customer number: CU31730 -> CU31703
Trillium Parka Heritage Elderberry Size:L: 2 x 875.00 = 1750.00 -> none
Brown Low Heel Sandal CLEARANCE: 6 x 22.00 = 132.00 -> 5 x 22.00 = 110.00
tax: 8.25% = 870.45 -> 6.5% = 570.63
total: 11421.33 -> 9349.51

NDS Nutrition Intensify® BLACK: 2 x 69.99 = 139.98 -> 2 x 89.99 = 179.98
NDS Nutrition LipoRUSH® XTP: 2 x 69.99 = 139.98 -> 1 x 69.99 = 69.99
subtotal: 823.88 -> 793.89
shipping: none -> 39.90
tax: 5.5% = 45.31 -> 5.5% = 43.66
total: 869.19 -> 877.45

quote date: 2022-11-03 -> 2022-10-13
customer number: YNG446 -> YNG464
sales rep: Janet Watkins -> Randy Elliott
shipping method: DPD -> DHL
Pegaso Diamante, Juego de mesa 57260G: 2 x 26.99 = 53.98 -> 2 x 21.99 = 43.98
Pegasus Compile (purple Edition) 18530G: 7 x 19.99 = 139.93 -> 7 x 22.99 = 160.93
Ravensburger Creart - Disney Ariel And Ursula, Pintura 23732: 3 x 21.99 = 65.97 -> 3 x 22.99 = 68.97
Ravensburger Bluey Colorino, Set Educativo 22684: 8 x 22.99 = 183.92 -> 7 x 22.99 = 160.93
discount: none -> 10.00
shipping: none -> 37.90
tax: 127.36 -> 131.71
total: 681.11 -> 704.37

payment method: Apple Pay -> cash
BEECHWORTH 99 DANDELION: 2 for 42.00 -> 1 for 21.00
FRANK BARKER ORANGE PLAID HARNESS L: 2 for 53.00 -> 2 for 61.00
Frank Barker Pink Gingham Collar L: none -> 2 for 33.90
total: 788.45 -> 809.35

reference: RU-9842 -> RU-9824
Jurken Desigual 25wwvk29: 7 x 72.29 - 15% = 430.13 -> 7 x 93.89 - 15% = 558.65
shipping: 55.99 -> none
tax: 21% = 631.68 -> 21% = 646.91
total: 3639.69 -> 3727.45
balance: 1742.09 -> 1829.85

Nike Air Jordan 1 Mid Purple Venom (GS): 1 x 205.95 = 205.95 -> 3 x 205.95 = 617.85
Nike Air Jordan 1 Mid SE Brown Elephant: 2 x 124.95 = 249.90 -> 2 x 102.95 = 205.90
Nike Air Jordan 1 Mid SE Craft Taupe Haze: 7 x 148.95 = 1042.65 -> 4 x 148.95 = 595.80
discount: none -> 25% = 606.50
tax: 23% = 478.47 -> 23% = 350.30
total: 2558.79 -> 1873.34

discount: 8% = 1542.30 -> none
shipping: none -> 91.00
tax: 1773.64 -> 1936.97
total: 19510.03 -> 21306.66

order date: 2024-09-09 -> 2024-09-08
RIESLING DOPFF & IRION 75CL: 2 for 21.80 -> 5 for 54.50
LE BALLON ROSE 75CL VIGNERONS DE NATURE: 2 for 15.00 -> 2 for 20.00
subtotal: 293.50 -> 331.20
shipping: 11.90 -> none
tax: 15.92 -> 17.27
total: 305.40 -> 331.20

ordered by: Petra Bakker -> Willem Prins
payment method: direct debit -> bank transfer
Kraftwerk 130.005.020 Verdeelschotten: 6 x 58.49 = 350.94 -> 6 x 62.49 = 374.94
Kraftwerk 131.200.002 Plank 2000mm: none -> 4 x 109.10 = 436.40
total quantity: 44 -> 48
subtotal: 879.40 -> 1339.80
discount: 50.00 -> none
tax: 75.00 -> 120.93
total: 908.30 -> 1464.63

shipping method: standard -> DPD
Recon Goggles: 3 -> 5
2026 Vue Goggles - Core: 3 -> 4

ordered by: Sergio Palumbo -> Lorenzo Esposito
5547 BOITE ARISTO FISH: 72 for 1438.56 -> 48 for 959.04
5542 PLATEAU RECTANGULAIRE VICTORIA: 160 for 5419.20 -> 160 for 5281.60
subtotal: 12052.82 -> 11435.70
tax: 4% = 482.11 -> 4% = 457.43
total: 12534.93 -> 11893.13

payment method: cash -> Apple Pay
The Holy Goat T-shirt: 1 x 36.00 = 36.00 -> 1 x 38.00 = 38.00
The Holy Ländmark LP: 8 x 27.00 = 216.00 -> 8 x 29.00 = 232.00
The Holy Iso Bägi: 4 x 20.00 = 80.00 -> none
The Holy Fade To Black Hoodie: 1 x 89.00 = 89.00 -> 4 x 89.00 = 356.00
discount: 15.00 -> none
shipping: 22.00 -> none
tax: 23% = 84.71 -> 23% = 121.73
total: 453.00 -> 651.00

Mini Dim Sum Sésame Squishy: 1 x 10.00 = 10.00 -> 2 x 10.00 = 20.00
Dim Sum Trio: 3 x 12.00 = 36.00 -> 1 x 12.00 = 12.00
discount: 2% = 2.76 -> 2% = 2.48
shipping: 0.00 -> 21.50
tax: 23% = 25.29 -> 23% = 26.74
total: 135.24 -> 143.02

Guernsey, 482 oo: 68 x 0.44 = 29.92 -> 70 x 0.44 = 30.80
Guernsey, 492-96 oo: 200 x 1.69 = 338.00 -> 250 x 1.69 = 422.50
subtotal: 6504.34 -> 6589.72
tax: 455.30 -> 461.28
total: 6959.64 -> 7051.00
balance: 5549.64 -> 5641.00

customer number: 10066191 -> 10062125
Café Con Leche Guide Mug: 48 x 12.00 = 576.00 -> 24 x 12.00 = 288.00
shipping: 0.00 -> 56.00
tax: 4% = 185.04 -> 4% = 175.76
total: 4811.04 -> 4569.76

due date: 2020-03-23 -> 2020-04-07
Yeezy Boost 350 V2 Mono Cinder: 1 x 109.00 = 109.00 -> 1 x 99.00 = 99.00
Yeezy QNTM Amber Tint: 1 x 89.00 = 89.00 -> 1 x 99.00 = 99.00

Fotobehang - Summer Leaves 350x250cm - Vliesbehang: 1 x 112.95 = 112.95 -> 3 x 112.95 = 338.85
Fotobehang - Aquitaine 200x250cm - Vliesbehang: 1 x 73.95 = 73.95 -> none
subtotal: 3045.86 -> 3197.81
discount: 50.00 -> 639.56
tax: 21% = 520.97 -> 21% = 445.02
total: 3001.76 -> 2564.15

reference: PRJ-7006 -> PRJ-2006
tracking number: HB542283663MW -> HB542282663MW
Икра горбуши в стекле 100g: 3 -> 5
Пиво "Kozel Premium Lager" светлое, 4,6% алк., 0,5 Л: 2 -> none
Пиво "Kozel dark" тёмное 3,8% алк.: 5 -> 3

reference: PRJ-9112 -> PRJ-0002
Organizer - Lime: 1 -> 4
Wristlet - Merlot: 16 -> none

++++++++++++++++++++

AIM OF THE EXERCISE ▸
As listed above, the lines from the line with "payment method: direct debit -> bank transfer" to the line with "total: 453.00 -> 651.00" are to be echoed exactly, with both ends included and nothing added.

PROBLEM SOLUTION ▸
payment method: direct debit -> bank transfer
Kraftwerk 130.005.020 Verdeelschotten: 6 x 58.49 = 350.94 -> 6 x 62.49 = 374.94
Kraftwerk 131.200.002 Plank 2000mm: none -> 4 x 109.10 = 436.40
total quantity: 44 -> 48
subtotal: 879.40 -> 1339.80
discount: 50.00 -> none
tax: 75.00 -> 120.93
total: 908.30 -> 1464.63

shipping method: standard -> DPD
Recon Goggles: 3 -> 5
2026 Vue Goggles - Core: 3 -> 4

ordered by: Sergio Palumbo -> Lorenzo Esposito
5547 BOITE ARISTO FISH: 72 for 1438.56 -> 48 for 959.04
5542 PLATEAU RECTANGULAIRE VICTORIA: 160 for 5419.20 -> 160 for 5281.60
subtotal: 12052.82 -> 11435.70
tax: 4% = 482.11 -> 4% = 457.43
total: 12534.93 -> 11893.13

payment method: cash -> Apple Pay
The Holy Goat T-shirt: 1 x 36.00 = 36.00 -> 1 x 38.00 = 38.00
The Holy Ländmark LP: 8 x 27.00 = 216.00 -> 8 x 29.00 = 232.00
The Holy Iso Bägi: 4 x 20.00 = 80.00 -> none
The Holy Fade To Black Hoodie: 1 x 89.00 = 89.00 -> 4 x 89.00 = 356.00
discount: 15.00 -> none
shipping: 22.00 -> none
tax: 23% = 84.71 -> 23% = 121.73
total: 453.00 -> 651.00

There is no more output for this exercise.